The safety results of these studies were generally consistent with the known safety profile of Dupixent in its approved respiratory conditions.
这些研究的安全性结果与Dupixent在其批准的呼吸系统疾病中的已知安全性概况基本一致。
Respiratory pipeline
Presentations include data for investigational compounds rilzabrutinib, an oral BTK inhibitor, and lunsekimig, a new IL-13/TSLP Nanobody VHH, in asthma.
呼吸管道
演示文稿包括治疗哮喘的研究化合物利扎布替尼(一种口服BTK抑制剂)和lunsekimig(一种新的IL-13/TSLP纳米体VHH)的数据。

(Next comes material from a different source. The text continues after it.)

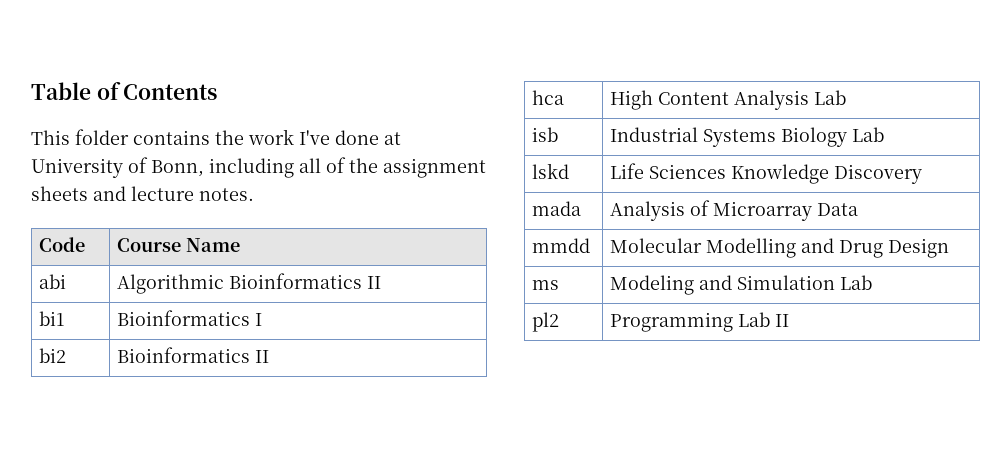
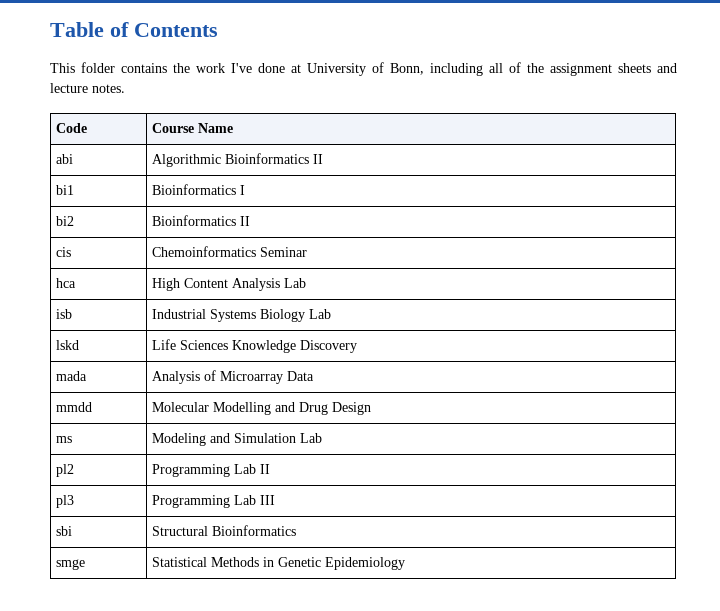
+ cis | Chemoinformatics Seminar
+ pl3 | Programming Lab III
+ sbi | Structural Bioinformatics
+ smge | Statistical Methods in Genetic Epidemiology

- Phase 2b study of rilzabrutinib: a poster presentation will show the impact of treatment with rilzabrutinib on loss of asthma control (LOAC) events, asthma symptoms and quality of life in patients with moderate-to-severe asthma.
- Lunsekimig: an oral presentation will show the impact of lunsekimig on multiple pathological immune cell populations and epithelial cell subpopulations.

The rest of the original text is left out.